> [Problem to work on] Would you output all the lines below precisely as they stand, leaving each picture out?

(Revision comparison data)

◆ ◆ ◆ ◆ ◆ ◆ ◆

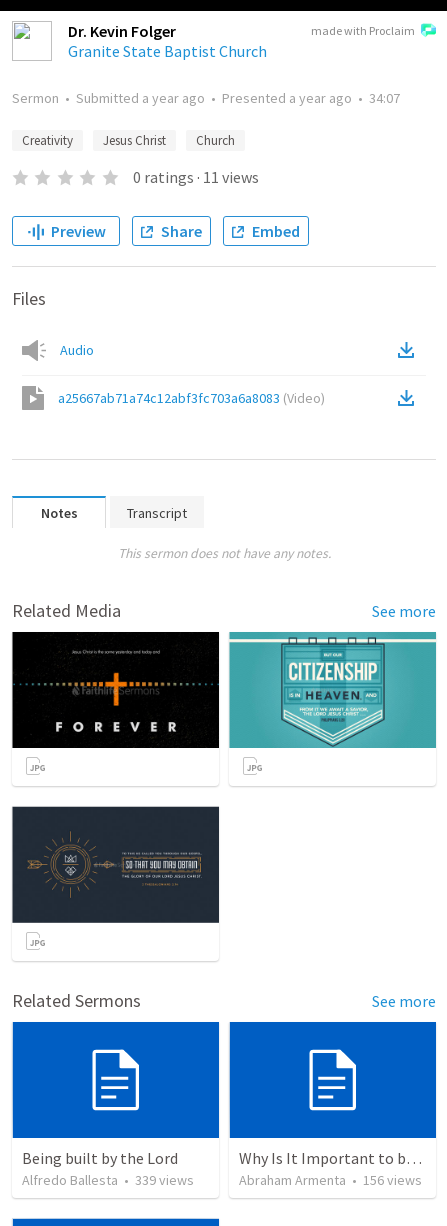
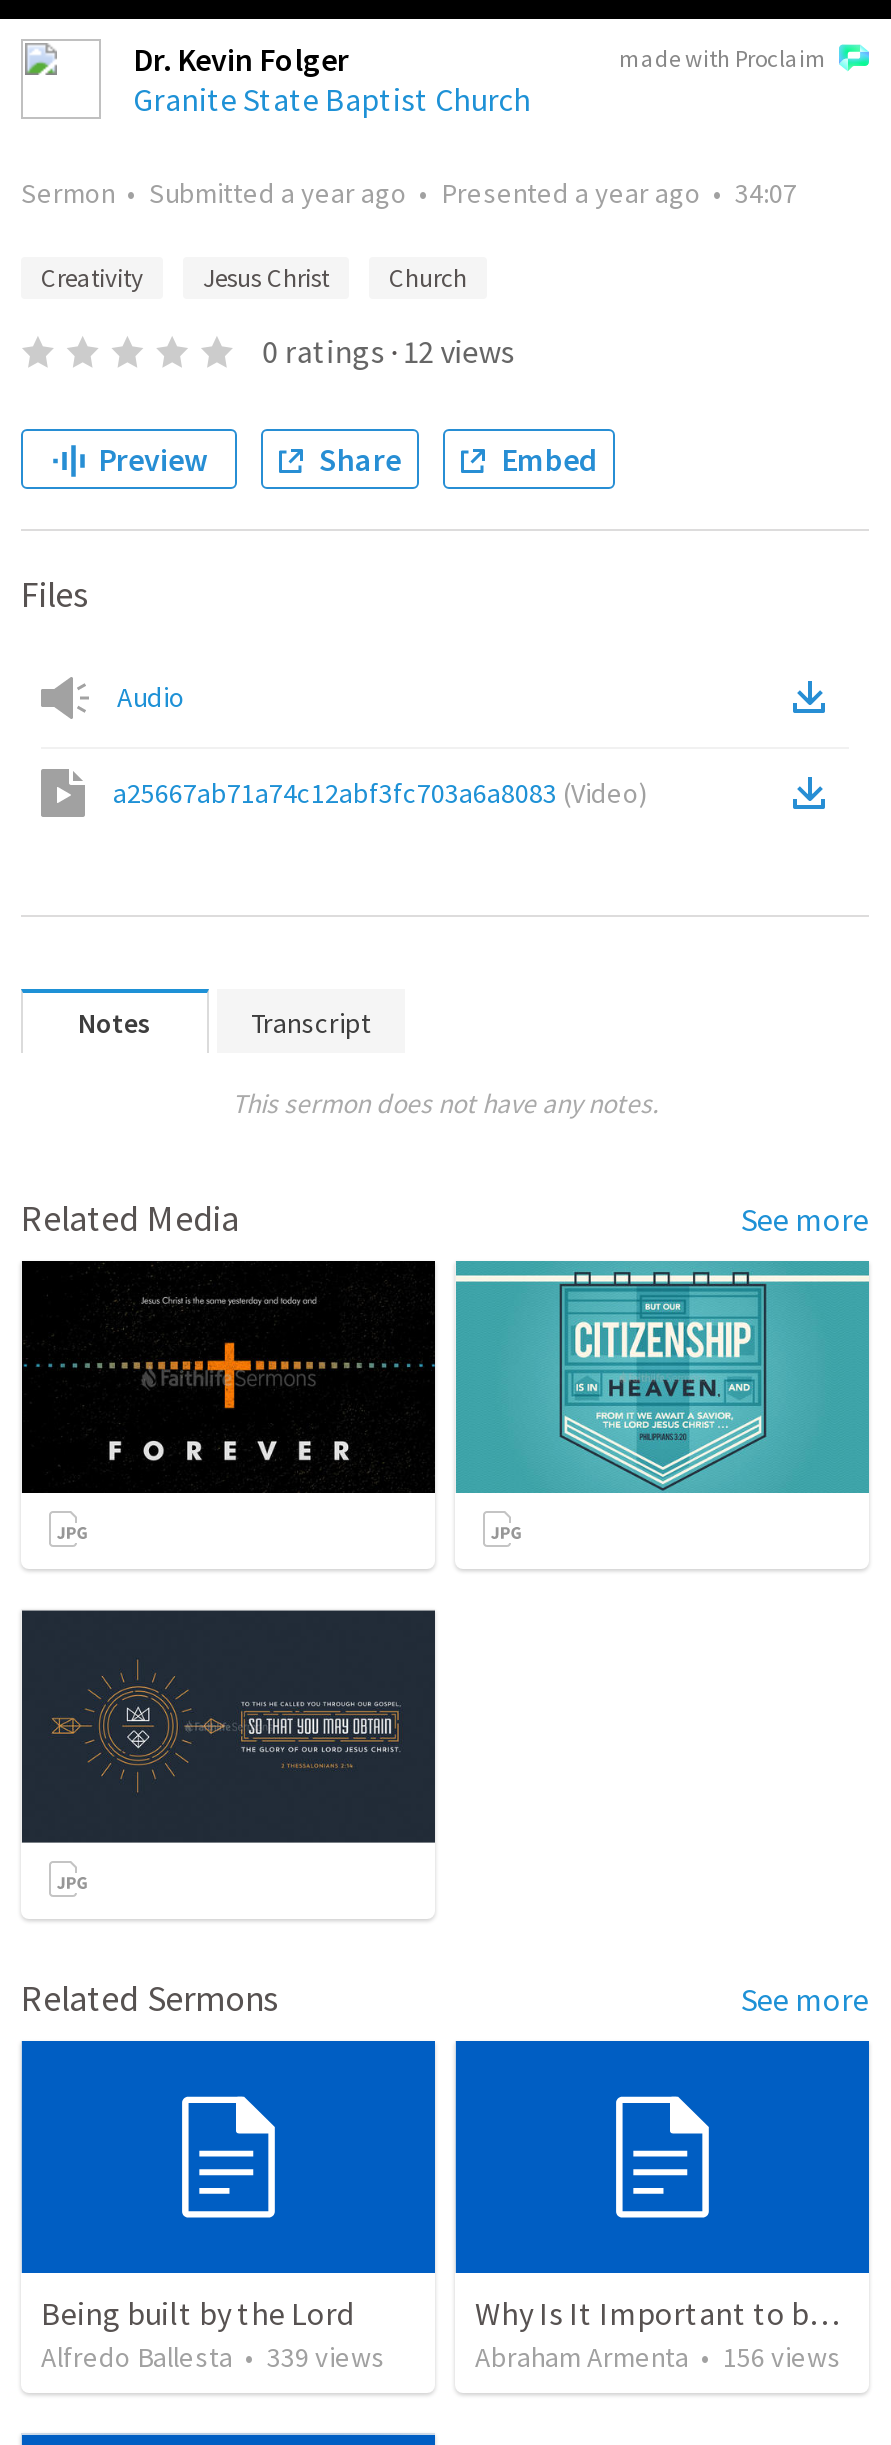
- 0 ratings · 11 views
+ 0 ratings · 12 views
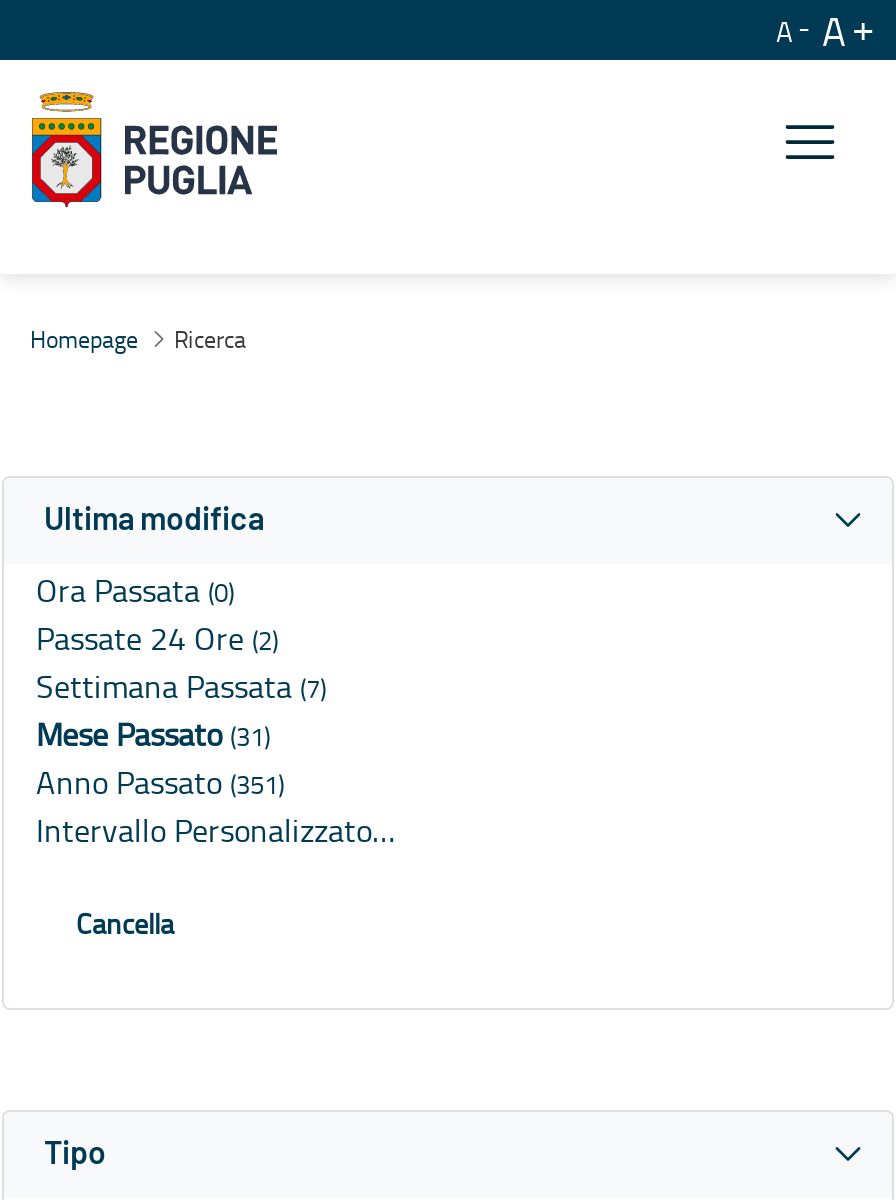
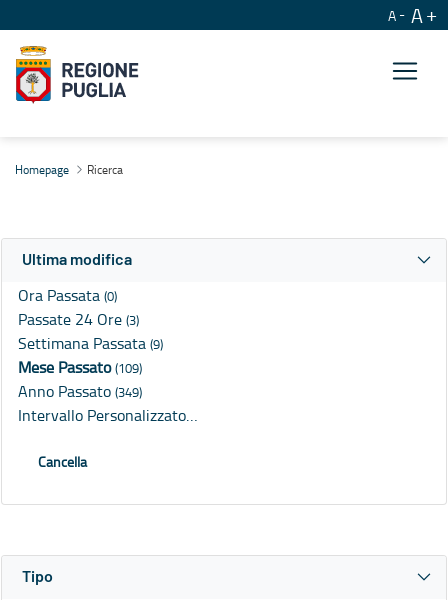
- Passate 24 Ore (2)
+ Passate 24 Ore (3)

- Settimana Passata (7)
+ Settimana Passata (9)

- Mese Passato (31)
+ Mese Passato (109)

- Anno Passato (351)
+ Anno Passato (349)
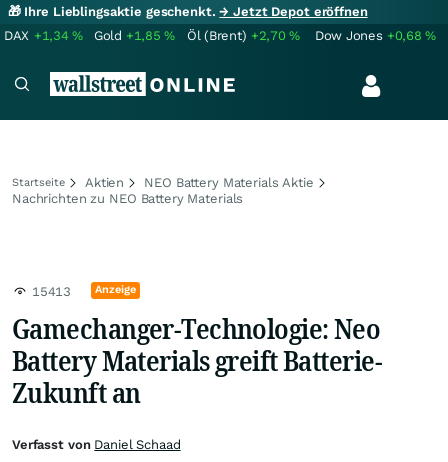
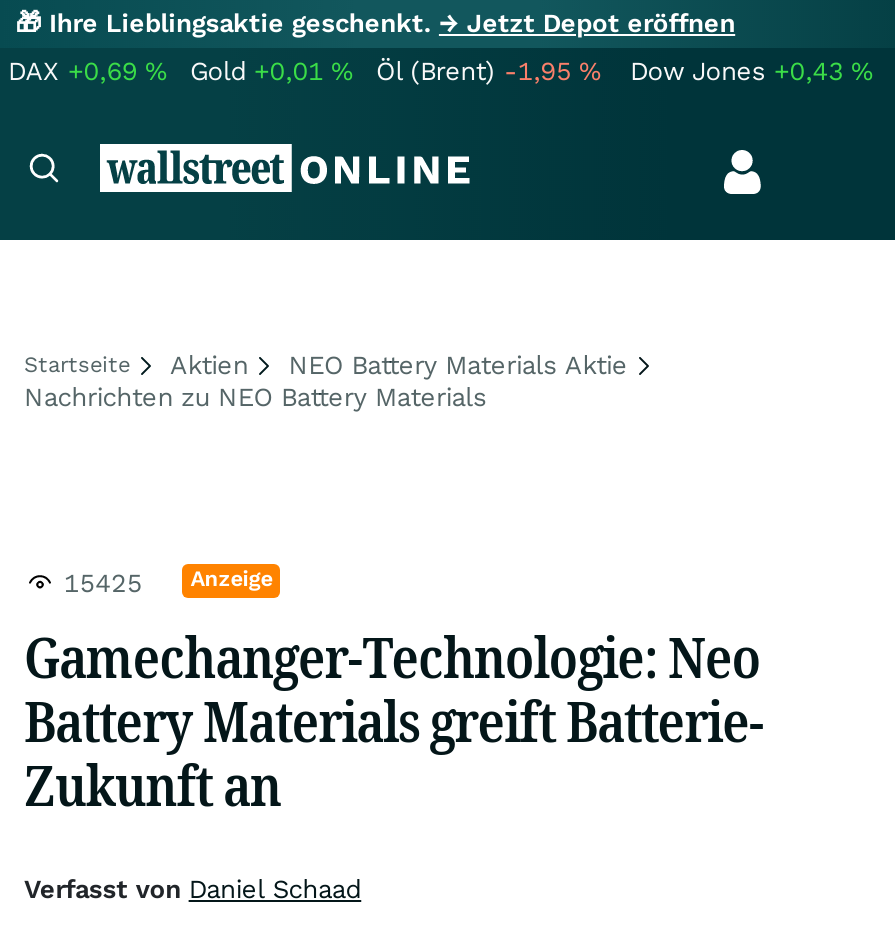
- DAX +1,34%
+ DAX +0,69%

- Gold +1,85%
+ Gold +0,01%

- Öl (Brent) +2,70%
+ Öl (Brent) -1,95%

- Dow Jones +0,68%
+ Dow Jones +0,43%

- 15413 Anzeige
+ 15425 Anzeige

◆ ◆ ◆ ◆ ◆ ◆ ◆

> [Reply]
- 0 ratings · 11 views
+ 0 ratings · 12 views
- Passate 24 Ore (2)
+ Passate 24 Ore (3)

- Settimana Passata (7)
+ Settimana Passata (9)

- Mese Passato (31)
+ Mese Passato (109)

- Anno Passato (351)
+ Anno Passato (349)
- DAX +1,34%
+ DAX +0,69%

- Gold +1,85%
+ Gold +0,01%

- Öl (Brent) +2,70%
+ Öl (Brent) -1,95%

- Dow Jones +0,68%
+ Dow Jones +0,43%

- 15413 Anzeige
+ 15425 Anzeige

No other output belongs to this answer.